Last week was so very hectic and full of exciting things that it is only now that I have the chance to write about the half marathon I ran a week and a half ago! I ran this race in its debut last year (see review here). The organisers admitted that not everything was perfect last year and promised us some changes. They did deliver on these changes and mostly I have to say that improvements were made. Before going into that however, I shall go back to the beginning…
This year the race happened to fall on Mother’s Day here in the UK. When I signed up for the race I had not realised this although I am not sure that it would have stopped me running it anyway. I enjoy running so it was a nice way to spend the morning (in theory) although it did mean that there were no lie ins and breakfast in bed for me. The race started at 9.30!
When I went to bed the night before I was convinced that it was snowing which didn’t bode that well for me although my husband was very quick to play it down saying it was falling too fast for snow (is this even possible?). Waking up the next morning – it was still snowing. There was not much on the ground – just a bit had settled on the grass and cars but that did mean that it was cold 😦
You can tell what the weather was like from the clothes everyone is wearing. Shorts and t-shirts were not very prominent.
The Warm Up
Having been before, and living fairly local we decided to ignore the bit that said we had to arrive at the park and ride by 7.30 only leaving the village around 7.45. We still arrived with plenty of time. There were, as promised, more toilets and we didn’t spend the whole time queuing as we had last year. In fact we had enough time to do the warm up. Now I am not normally one who bothers with participating in the warm ups but today , being cold we decided it would be a good idea. There were two problems with this: 1. the field was muddy and soggy – a bit like jumping up and down in a cold puddle and 2. The bin bags we were wearing to keep warm didn’t allow for any arm movements. You can imagine what we looked like (lol) but it did keep us a bit warmer than had we stood around doing nothing!
Having enough time to get to the start this year we were able to find the correct pen and had a bit of time chatting before the race started. At last years event the course narrowed down very quickly at the start which had made it very hard to get into a rhythm. This year was much better and we were saved the dodging around people dance.
As is very easy to do we set off at quite a pace – in fact the split times for the first 6 miles were all sub 9min miles. Far too fast! That combined with the weather meant that I was finding it increasingly hard to catch my breath. My blue inhaler was having quite a work out itself as I struggled to fill my lungs with air. By 8 miles I could no longer keep the pace up and I was becoming dizzy. It was very clear that I would have to stop for a bit. I urged my partner on not wanting to hold her up too much and walked for a while. By now I was at the stage where had I seen some St John’s Ambulance people I would have stopped. Unfortunately (or fortunately) there were none to be seen so I walked for a bit and then, once I had my lungs working a bit more efficiently again I set off. Unfortunately I was no longer able to sustain my efforts and did a run – walk – jog to the end.
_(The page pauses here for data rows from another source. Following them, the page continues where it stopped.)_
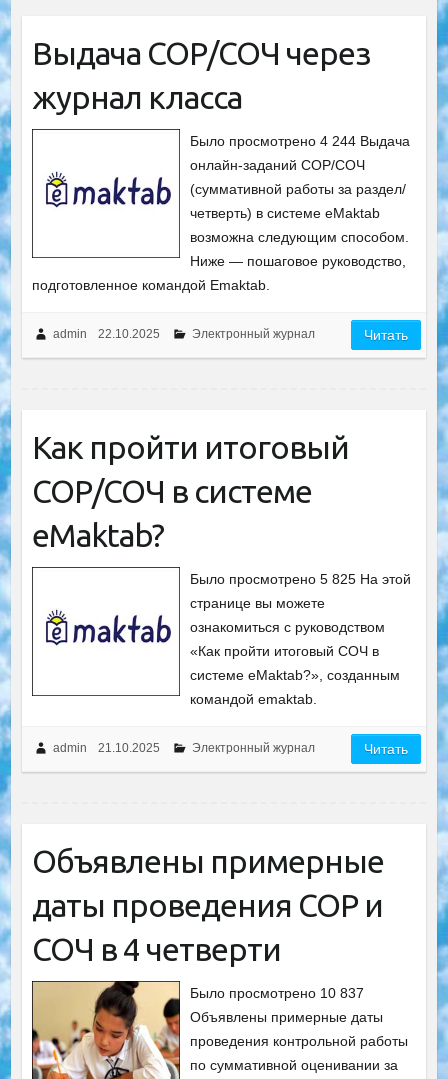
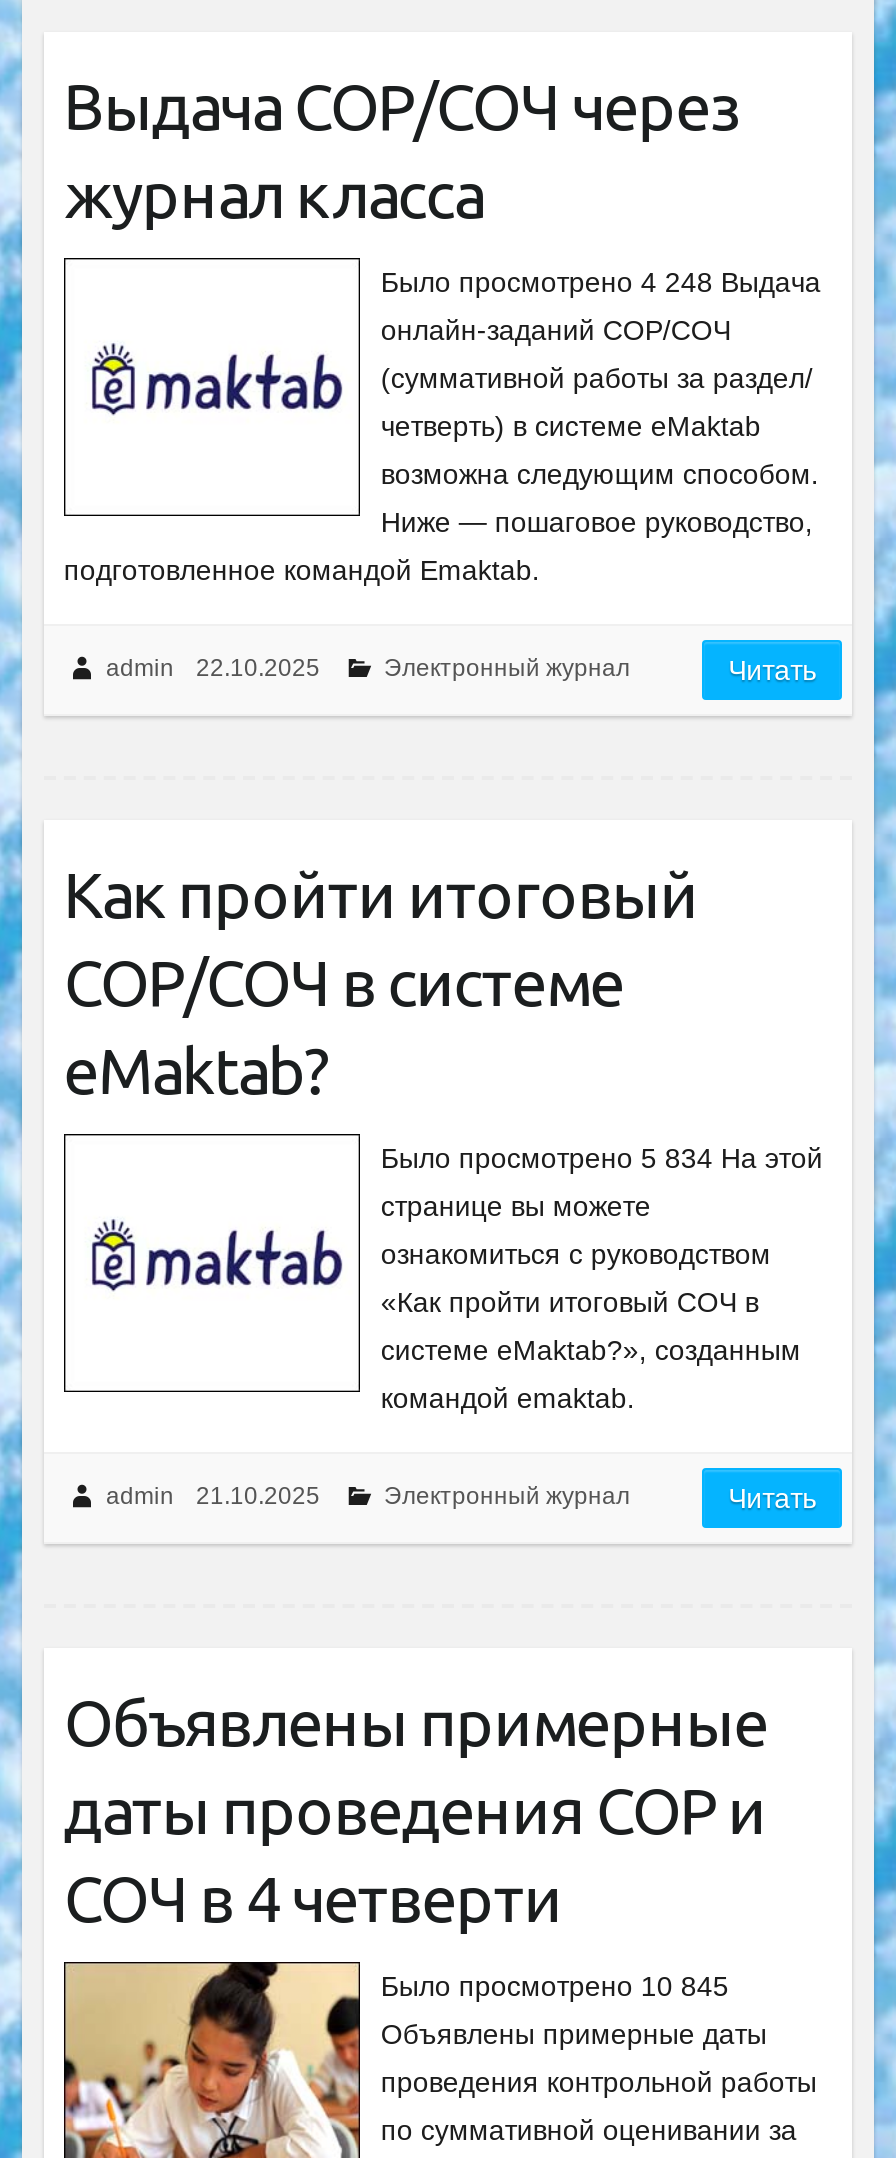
- Было просмотрено 4 244 Выдача
+ Было просмотрено 4 248 Выдача

- Было просмотрено 5 825 На этой
+ Было просмотрено 5 834 На этой

- Было просмотрено 10 837
+ Было просмотрено 10 845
Despite not being able to find any help when I could really have done with it I really think that the organisation was good this year. There were water and refueling stations regularly placed around the course. The water that they provided was not in those silly plastic cups that you cannot drink out of without stopping but in pouches:
These clever little pouches are easy to drink from and ‘close up’ when not needed so you do not get water everywhere. They are the perfect thing for runners. I was really impressed. I was also very grateful for a gel halfway around – the first time that I have been provided with one of these in a race ever.
The race organisers had listened to the feedback from last year and had put the necessary changes in place. Brilliant. But what about me?
1. I finished against all the odds.
2. I didn’t fall over!
1. I didn’t do it in under two hours like I had hoped.
2. I had an asthma attack and felt awful. (Paula Radcliff apparently has asthma and her lung capacity can be reduced by 12% which most people would not notice. At home my capacity was reduced by 40% and I was feeling a bit better then!)